Regulation of L1 expression and retrotransposition by melatonin and its receptor: implications for cancer risk associated with light exposure at night.

Nucleic Acids Res 2014 Jul 9;42(12):7694-707. Epub 2014 Jun 9.

Department of Structural and Cellular Biology, Tulane School of Medicine, Tulane Cancer Center, New Orleans, LA 70115, USA Tulane Center for Aging, New Orleans, LA 70112, USA

Expression of long interspersed element-1 (L1) is upregulated in many human malignancies. L1 can introduce genomic instability via insertional mutagenesis and DNA double-strand breaks, both of which may promote cancer. Light exposure at night, a recently recognized carcinogen, is associated with an increased risk of cancer in shift workers. We report that melatonin receptor 1 inhibits mobilization of L1 in cultured cells through downregulation of L1 mRNA and ORF1 protein. The addition of melatonin receptor antagonists abolishes the MT1 effect on retrotransposition in a dose-dependent manner. Furthermore, melatonin-rich, but not melatonin-poor, human blood collected at different times during the circadian cycle suppresses endogenous L1 mRNA during in situ perfusion of tissue-isolated xenografts of human cancer.
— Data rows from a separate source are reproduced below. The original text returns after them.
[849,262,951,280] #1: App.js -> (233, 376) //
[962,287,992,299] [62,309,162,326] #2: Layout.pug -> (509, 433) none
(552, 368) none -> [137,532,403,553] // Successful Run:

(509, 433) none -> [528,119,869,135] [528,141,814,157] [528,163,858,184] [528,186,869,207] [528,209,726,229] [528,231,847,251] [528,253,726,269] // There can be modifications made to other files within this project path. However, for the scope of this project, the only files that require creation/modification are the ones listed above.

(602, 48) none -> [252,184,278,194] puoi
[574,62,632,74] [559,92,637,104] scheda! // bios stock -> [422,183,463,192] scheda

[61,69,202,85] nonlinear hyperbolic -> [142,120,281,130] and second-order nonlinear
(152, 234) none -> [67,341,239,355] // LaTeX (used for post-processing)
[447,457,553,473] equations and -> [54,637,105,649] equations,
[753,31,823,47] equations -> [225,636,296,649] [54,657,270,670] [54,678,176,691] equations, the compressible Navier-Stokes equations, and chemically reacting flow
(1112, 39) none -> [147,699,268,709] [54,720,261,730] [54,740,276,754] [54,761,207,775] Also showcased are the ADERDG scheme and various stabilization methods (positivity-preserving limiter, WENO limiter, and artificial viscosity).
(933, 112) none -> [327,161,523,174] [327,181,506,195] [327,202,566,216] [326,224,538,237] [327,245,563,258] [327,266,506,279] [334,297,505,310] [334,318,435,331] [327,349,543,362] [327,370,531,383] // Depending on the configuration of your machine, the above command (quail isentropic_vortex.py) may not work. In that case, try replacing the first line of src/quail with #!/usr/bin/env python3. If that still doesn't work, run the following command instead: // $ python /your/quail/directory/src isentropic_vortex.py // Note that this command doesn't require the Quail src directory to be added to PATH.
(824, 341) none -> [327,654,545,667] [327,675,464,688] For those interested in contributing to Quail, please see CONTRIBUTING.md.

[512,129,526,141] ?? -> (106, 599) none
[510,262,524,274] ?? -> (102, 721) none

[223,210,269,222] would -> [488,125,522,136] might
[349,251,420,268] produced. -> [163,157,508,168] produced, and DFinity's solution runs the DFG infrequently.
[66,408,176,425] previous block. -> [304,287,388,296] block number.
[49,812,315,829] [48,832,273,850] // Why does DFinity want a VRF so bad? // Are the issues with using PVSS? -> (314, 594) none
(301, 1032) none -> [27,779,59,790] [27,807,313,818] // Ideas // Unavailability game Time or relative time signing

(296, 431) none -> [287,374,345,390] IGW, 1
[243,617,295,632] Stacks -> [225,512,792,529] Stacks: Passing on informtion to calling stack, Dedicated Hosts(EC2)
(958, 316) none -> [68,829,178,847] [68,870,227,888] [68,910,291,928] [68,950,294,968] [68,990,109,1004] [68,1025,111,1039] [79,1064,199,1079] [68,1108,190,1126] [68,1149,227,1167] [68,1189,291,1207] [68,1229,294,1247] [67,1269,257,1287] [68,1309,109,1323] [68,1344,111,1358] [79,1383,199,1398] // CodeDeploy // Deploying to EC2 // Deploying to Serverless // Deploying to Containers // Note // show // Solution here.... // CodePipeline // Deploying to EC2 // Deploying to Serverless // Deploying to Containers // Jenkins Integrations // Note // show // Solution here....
Supplementation of human blood with exogenous melatonin or melatonin receptor antagonist during the in situ perfusion establishes a receptor-mediated action of melatonin on L1 expression. Combined tissue culture and in vivo data support that environmental light exposure of the host regulates expression of L1 elements in tumors. Our data imply that light-induced suppression of melatonin production in shift workers may increase L1-induced genomic instability in their genomes and suggest a possible connection between L1 activity and increased incidence of cancer associated with circadian disruption.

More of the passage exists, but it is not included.